ASE2021
Automated Approach for System-level Testing of Unmanned Aerial Systems
Hassan Sartaj
9 citations
Abstract
Unmanned aerial systems (UAS) have a large number of applications in civil and military domains. UAS rely on various avionics systems that are safety-critical and mission-critical. A major requirement of international safety standards is to perform rigorous system-level testing of avionics systems, including software systems. The current industrial practice is to manually create test scenarios, manually or automatically execute these scenarios using simulators, and manual evaluation of the outcomes. A fundamental part of system-level testing of such systems is the simulation of environmental context. The test scenarios typically consist of setting certain environment conditions and testing the system under test in these settings. The state-of-the-art approaches available for this purpose also require manual test scenario development and manual test evaluation.

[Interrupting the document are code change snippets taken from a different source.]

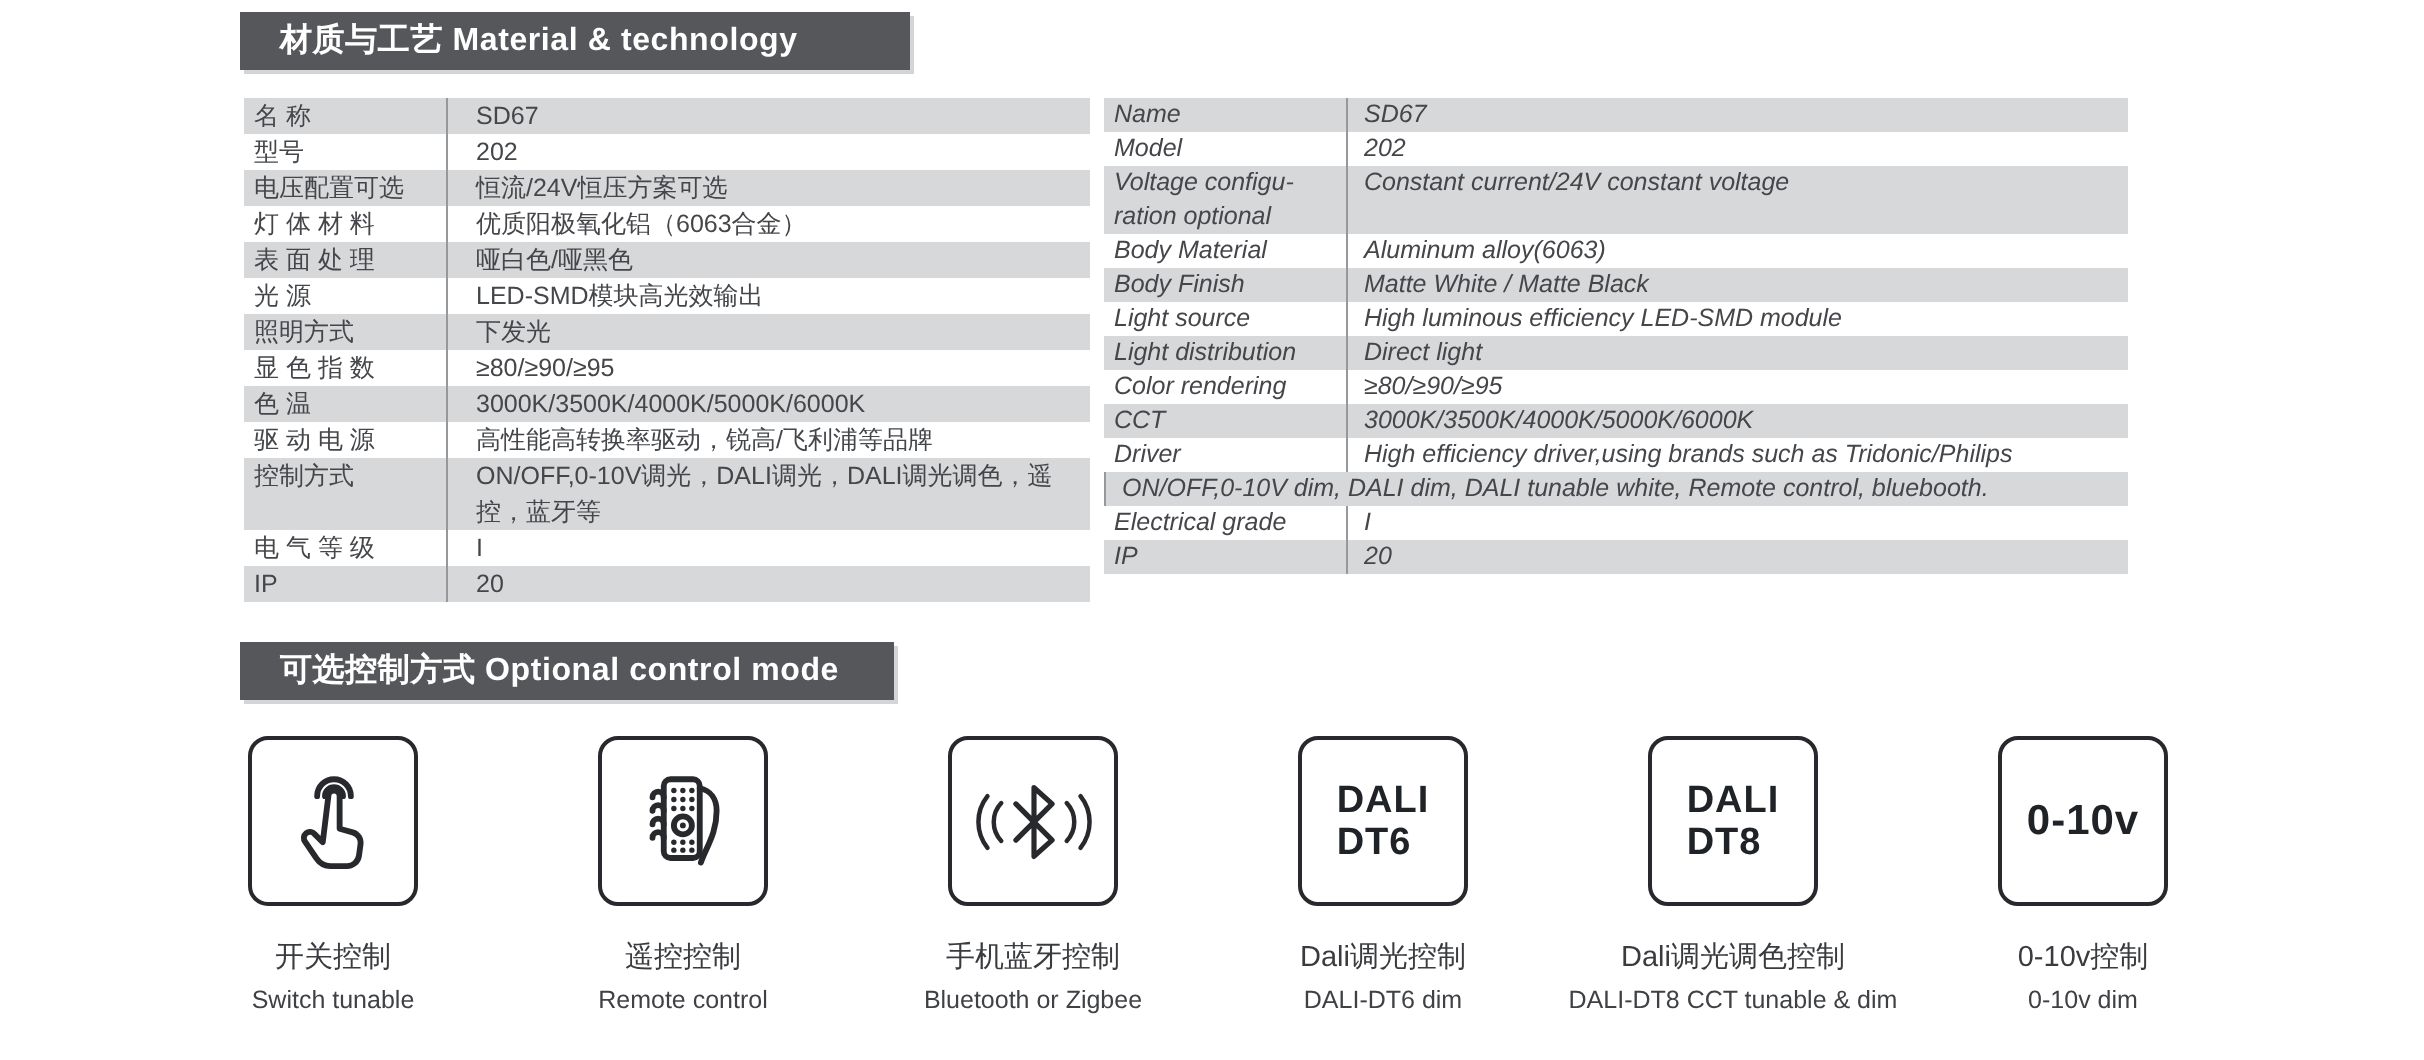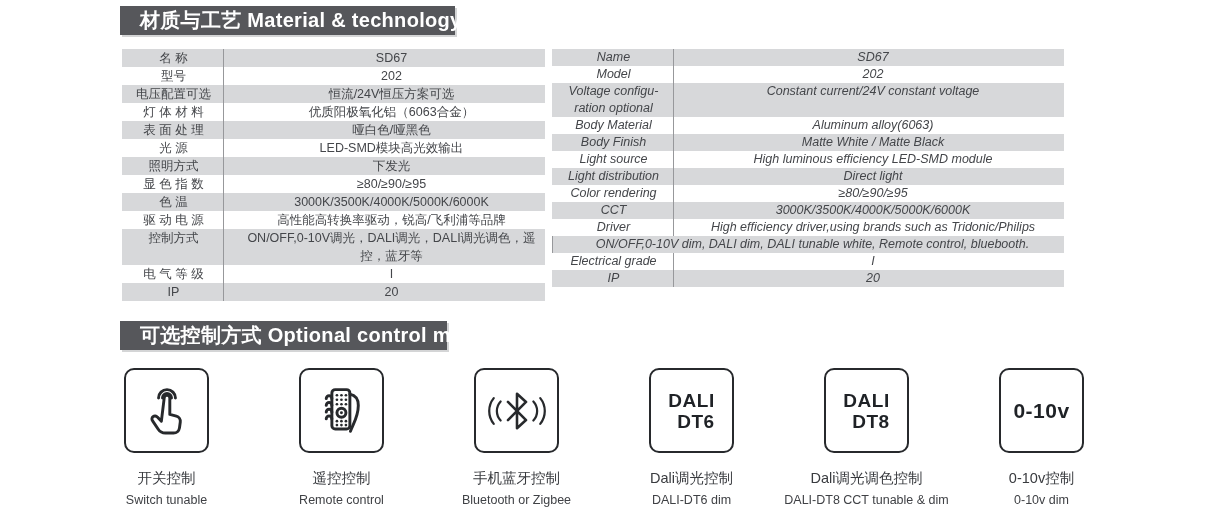"材质与工艺 Material & technology" .section-header { font-size: 20px -> 16px }
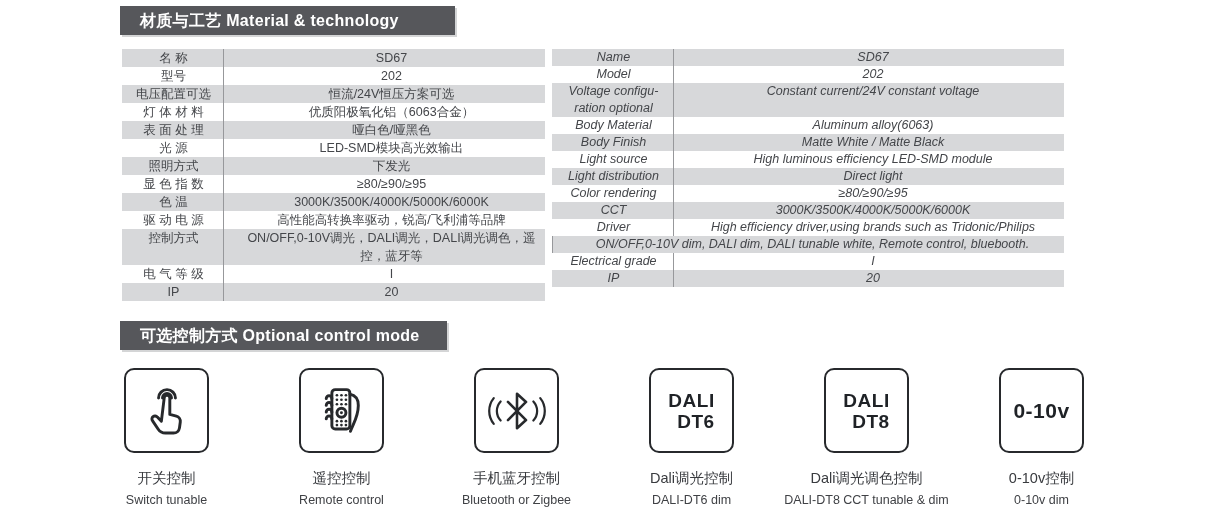"名 称" .spec-table { text-align: center -> none }
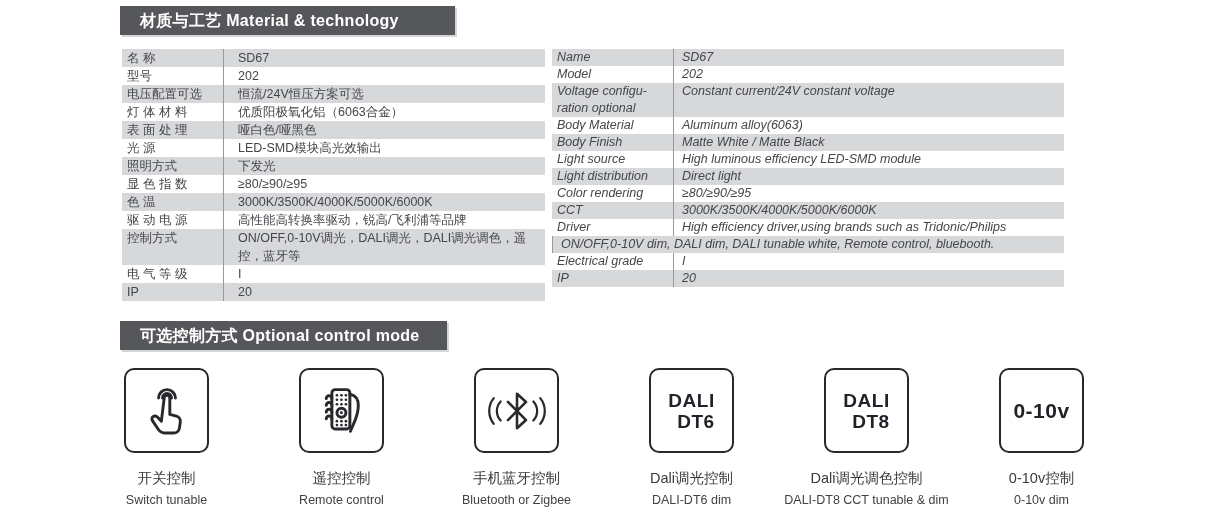"DALI" .icon-text { text-align: right -> left }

In this research work, we propose an approach to automate the system-level testing of the UAS. The proposed approach (AITester) utilizes model-based testing and artificial intelligence (AI) techniques to automatically generate, execute, and evaluate various test scenarios. The test scenarios are generated on the fly, i.e., during test execution based on the environmental context at runtime. We develop a toolset to support automation. We perform a pilot experiment using a widely-used open-source autopilot, ArduPilot. The preliminary results show that the AITester is effective and efficient in violating autopilot expected behavior.